## WORK INSTRUCTIONS
Gather all lines in the entries below that include the word "toggle".

## DATA
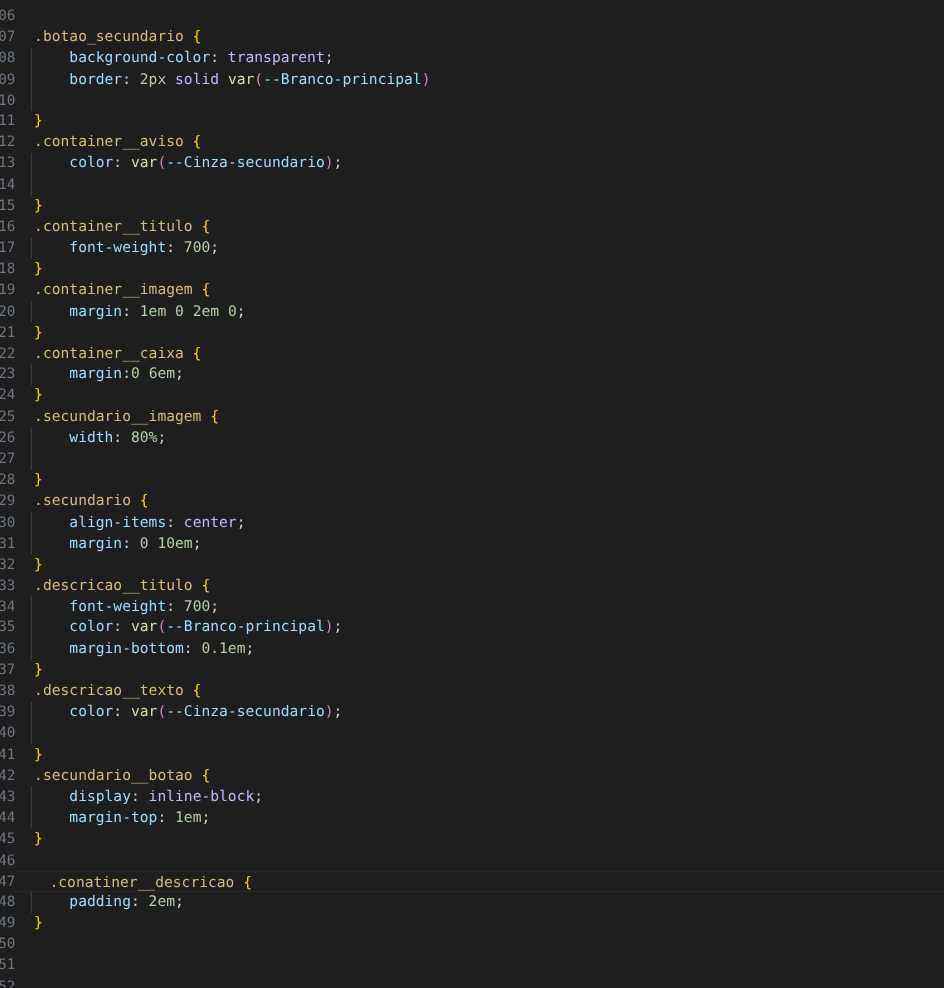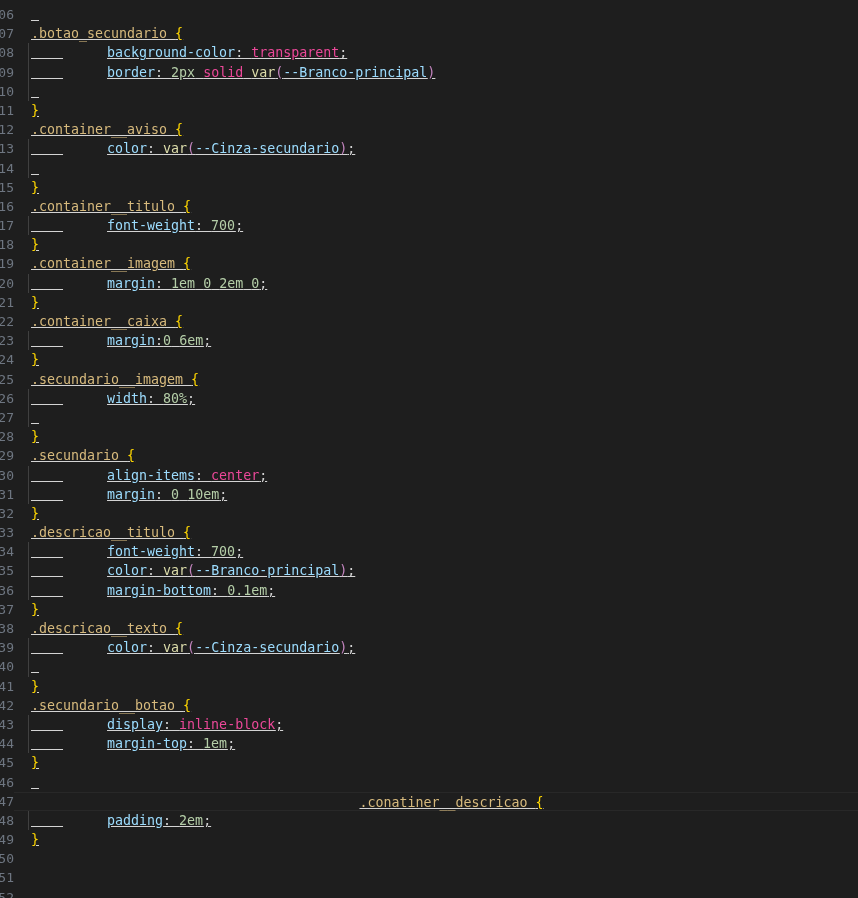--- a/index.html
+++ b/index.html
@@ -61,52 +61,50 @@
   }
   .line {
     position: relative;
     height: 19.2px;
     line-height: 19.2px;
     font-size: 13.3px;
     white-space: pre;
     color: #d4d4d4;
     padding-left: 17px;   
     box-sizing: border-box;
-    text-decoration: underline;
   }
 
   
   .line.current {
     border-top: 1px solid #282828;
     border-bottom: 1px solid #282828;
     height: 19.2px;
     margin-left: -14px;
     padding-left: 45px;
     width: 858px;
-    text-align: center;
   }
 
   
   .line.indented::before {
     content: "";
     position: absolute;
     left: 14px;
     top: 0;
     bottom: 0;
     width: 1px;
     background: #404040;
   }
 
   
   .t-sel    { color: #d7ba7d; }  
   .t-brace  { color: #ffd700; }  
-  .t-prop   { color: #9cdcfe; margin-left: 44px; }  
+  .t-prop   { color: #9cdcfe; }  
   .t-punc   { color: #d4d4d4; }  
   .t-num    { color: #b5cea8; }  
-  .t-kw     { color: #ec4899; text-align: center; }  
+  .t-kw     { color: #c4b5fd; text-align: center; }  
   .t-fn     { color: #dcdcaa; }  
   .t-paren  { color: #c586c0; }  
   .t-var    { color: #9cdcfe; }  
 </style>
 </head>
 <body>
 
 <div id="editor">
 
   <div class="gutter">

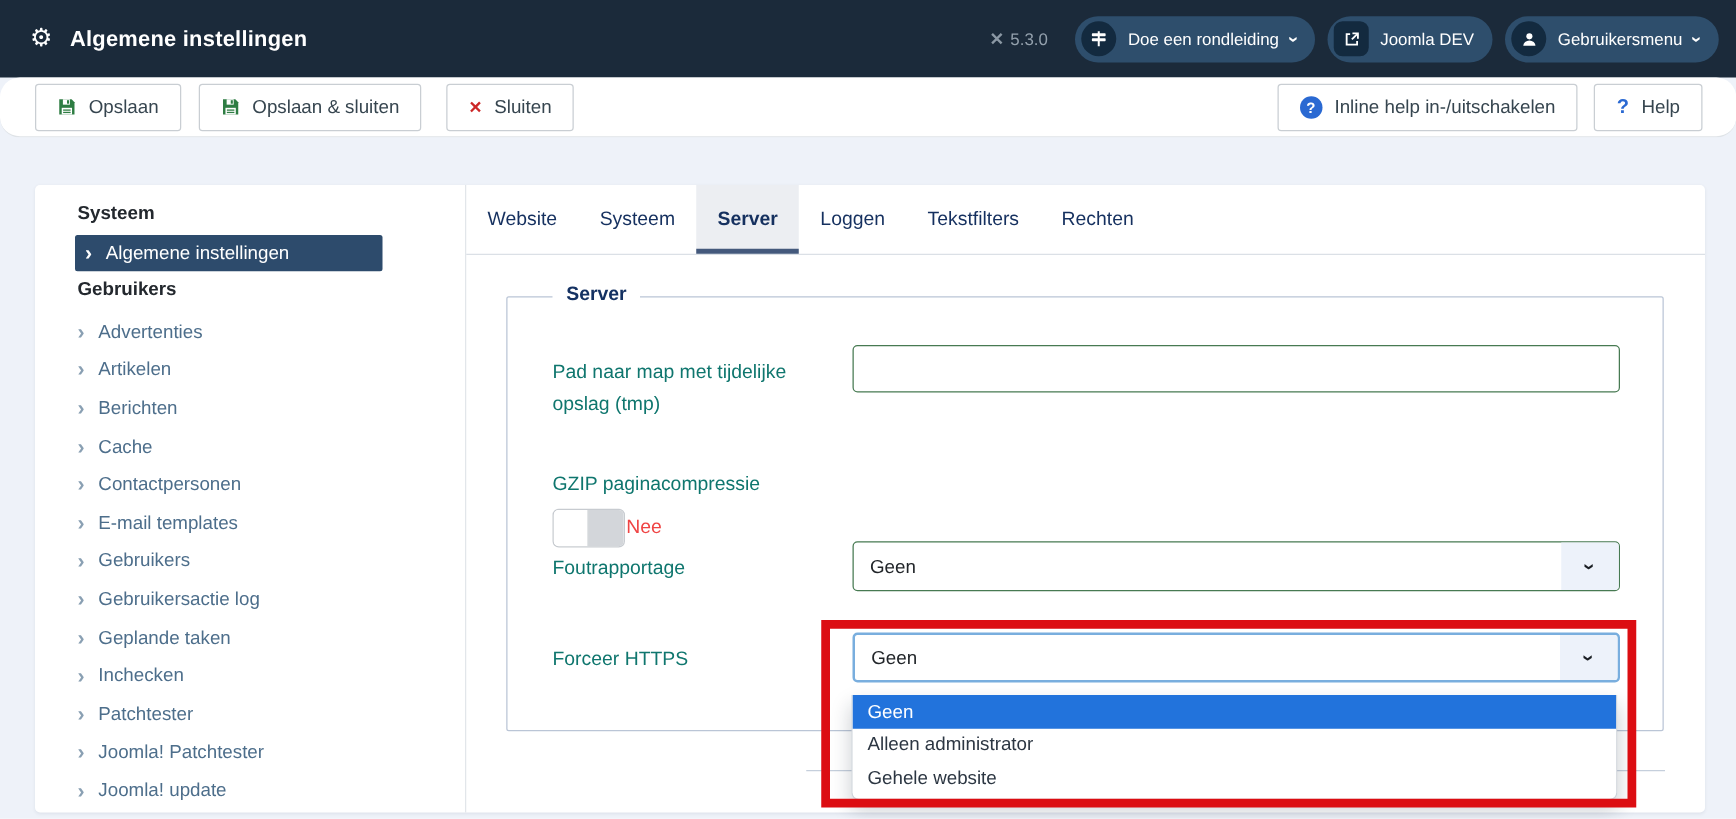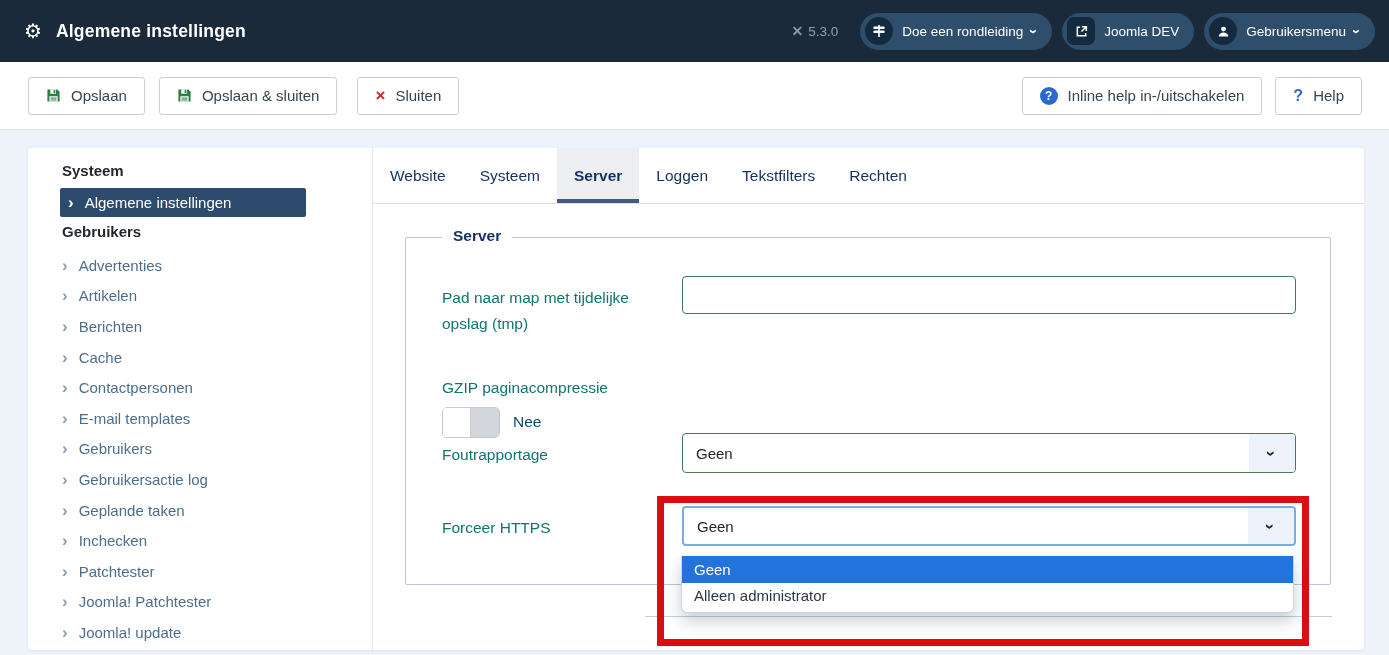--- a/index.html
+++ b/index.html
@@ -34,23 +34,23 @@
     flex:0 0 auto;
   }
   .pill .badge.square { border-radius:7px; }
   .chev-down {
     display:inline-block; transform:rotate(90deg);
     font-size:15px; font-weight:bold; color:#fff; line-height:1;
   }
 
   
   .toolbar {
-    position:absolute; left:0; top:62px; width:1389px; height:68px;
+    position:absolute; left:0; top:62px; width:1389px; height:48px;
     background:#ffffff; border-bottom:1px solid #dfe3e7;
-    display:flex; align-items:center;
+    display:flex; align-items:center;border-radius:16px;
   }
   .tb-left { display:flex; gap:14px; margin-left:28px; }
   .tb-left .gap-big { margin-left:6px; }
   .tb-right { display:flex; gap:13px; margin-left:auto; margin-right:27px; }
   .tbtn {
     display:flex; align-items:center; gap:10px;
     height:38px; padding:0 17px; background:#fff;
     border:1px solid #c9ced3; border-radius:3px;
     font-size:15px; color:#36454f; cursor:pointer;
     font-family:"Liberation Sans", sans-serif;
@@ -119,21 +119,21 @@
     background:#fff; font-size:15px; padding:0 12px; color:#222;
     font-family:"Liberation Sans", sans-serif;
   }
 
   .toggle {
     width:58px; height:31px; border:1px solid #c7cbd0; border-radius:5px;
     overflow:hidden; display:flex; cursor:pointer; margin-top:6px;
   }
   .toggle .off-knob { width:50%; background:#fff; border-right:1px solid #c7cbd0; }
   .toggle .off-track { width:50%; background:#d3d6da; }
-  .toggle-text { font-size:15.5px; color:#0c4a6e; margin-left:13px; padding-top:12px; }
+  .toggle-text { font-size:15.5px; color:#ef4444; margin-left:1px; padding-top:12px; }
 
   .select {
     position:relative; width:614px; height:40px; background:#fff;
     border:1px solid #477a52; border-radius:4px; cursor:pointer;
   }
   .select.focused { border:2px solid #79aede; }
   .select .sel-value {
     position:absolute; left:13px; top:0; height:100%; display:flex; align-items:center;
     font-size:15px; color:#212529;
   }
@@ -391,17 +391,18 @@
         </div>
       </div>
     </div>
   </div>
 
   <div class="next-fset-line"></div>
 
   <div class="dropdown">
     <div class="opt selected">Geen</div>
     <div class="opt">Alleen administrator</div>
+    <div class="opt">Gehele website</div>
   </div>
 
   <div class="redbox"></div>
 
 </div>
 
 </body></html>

## TASK RESULT
   .toggle {
   .toggle .off-knob { width:50%; background:#fff; border-right:1px solid #c7cbd0; }
   .toggle .off-track { width:50%; background:#d3d6da; }
-  .toggle-text { font-size:15.5px; color:#0c4a6e; margin-left:13px; padding-top:12px; }
+  .toggle-text { font-size:15.5px; color:#ef4444; margin-left:1px; padding-top:12px; }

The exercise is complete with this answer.